● **YOUR OBJECTIVE**
Here is the task for the records below: repeat exactly the lines from the one with "none -> <div>Carlendar</div>" to the one with "html: <div>HeadGear</div> ->", both included, and nothing else.

● **RECORDS**
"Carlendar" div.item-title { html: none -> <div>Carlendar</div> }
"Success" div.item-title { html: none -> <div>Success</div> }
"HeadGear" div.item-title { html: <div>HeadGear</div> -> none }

==

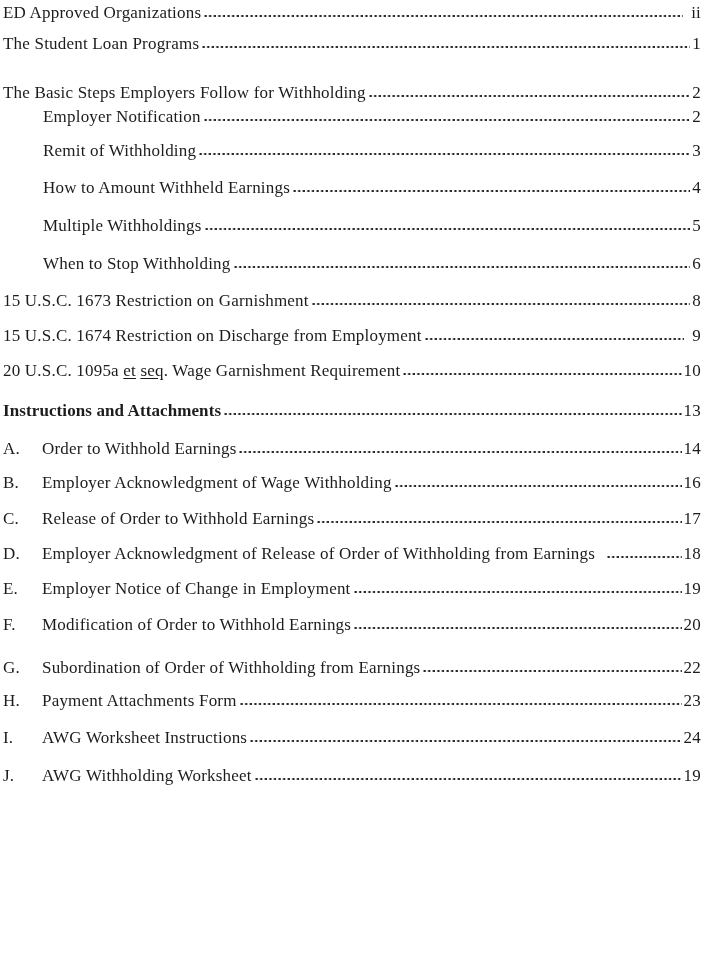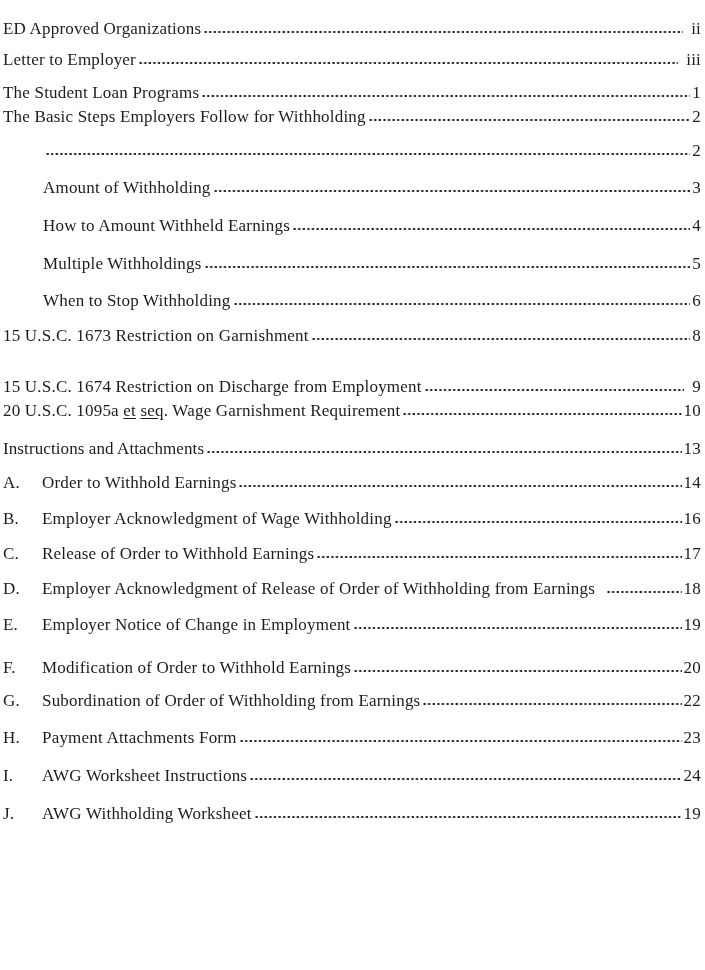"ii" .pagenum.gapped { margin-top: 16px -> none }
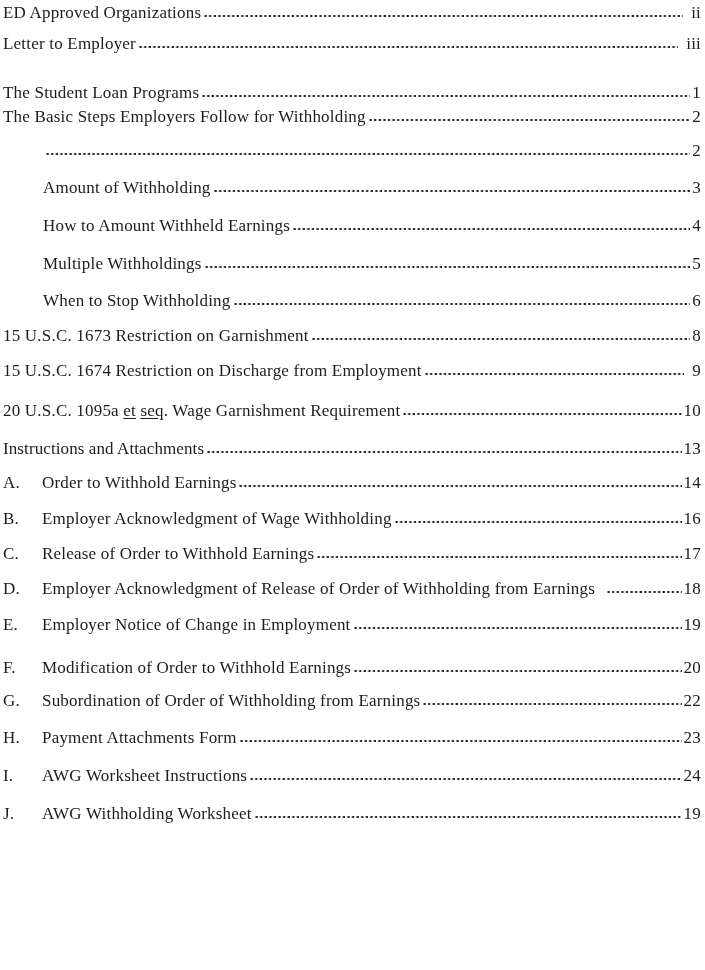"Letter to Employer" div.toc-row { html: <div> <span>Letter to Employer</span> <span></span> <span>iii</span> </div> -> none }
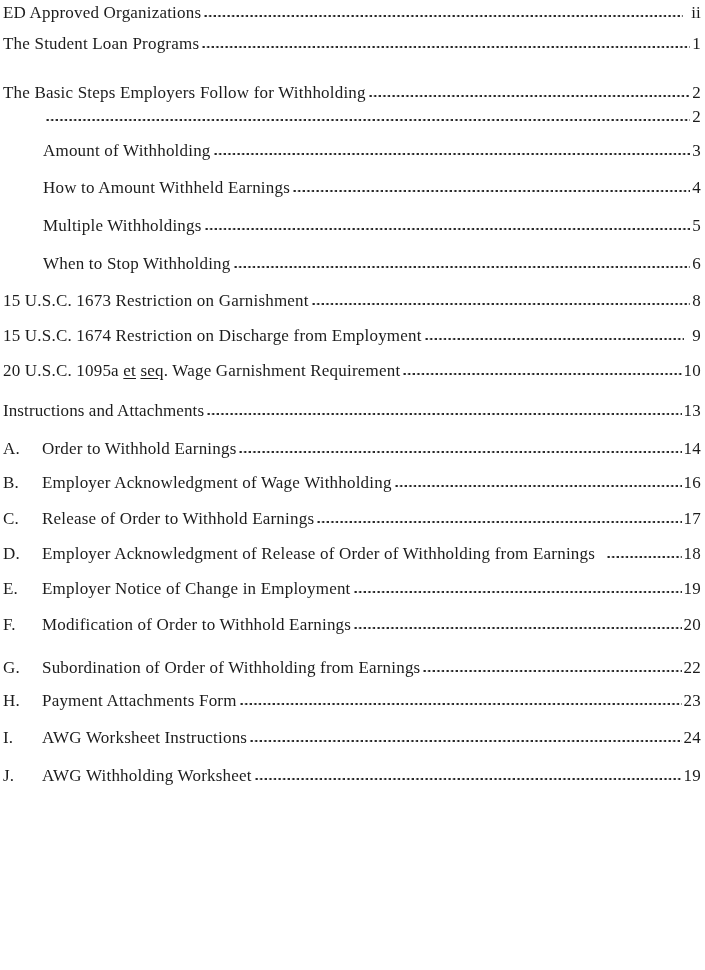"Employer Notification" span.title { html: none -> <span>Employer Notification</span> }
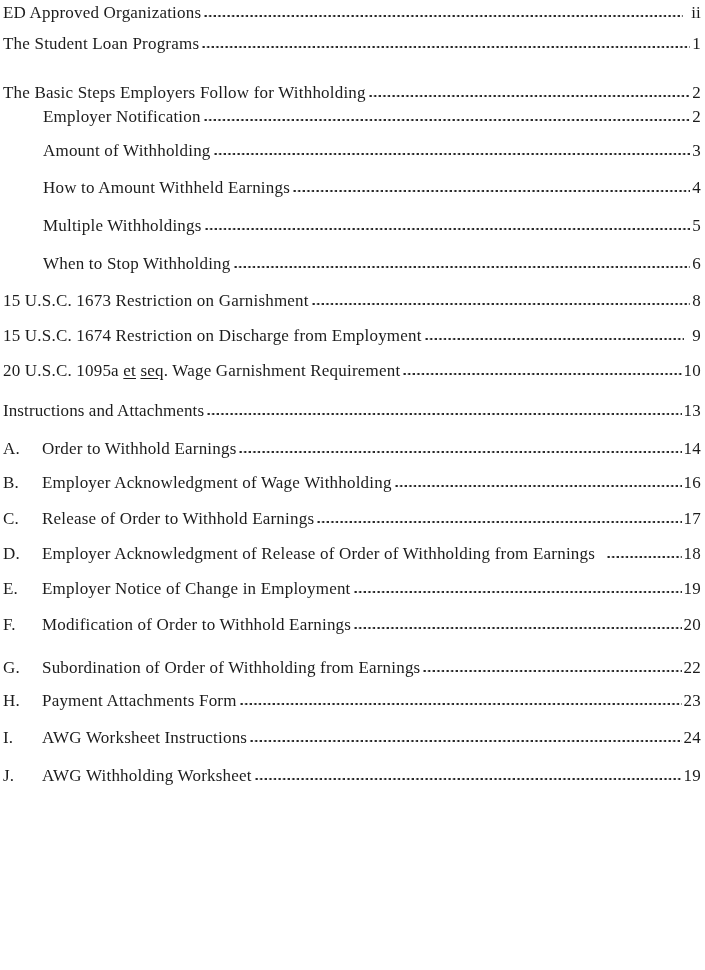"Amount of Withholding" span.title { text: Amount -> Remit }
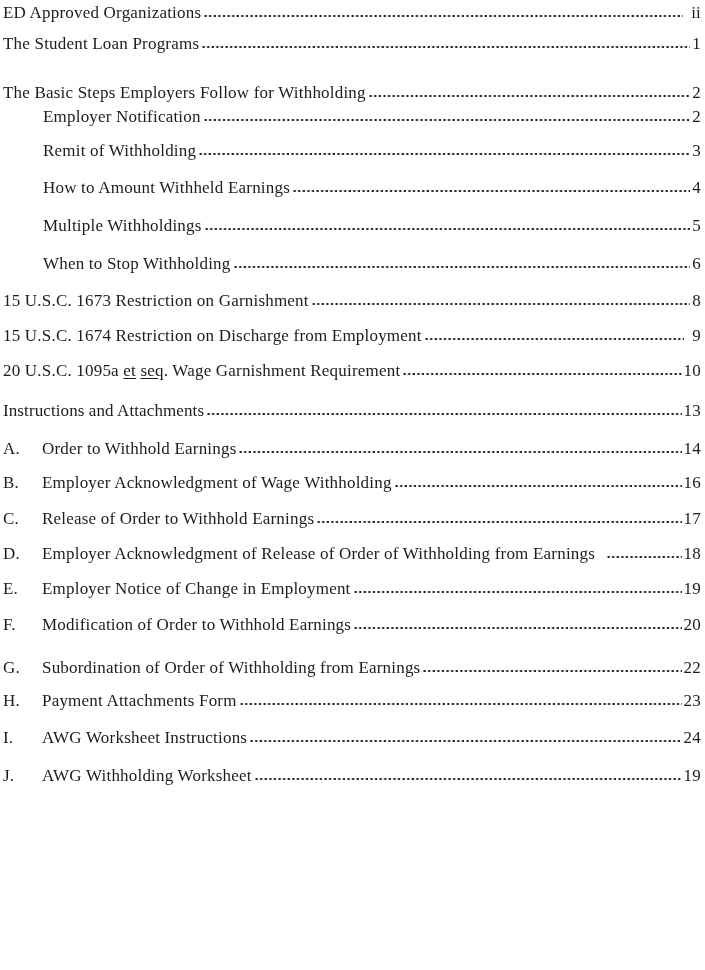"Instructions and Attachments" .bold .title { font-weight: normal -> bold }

● **ANSWER TO THIS PROBLEM**
"Carlendar" div.item-title { html: none -> <div>Carlendar</div> }
"Success" div.item-title { html: none -> <div>Success</div> }
"HeadGear" div.item-title { html: <div>HeadGear</div> -> none }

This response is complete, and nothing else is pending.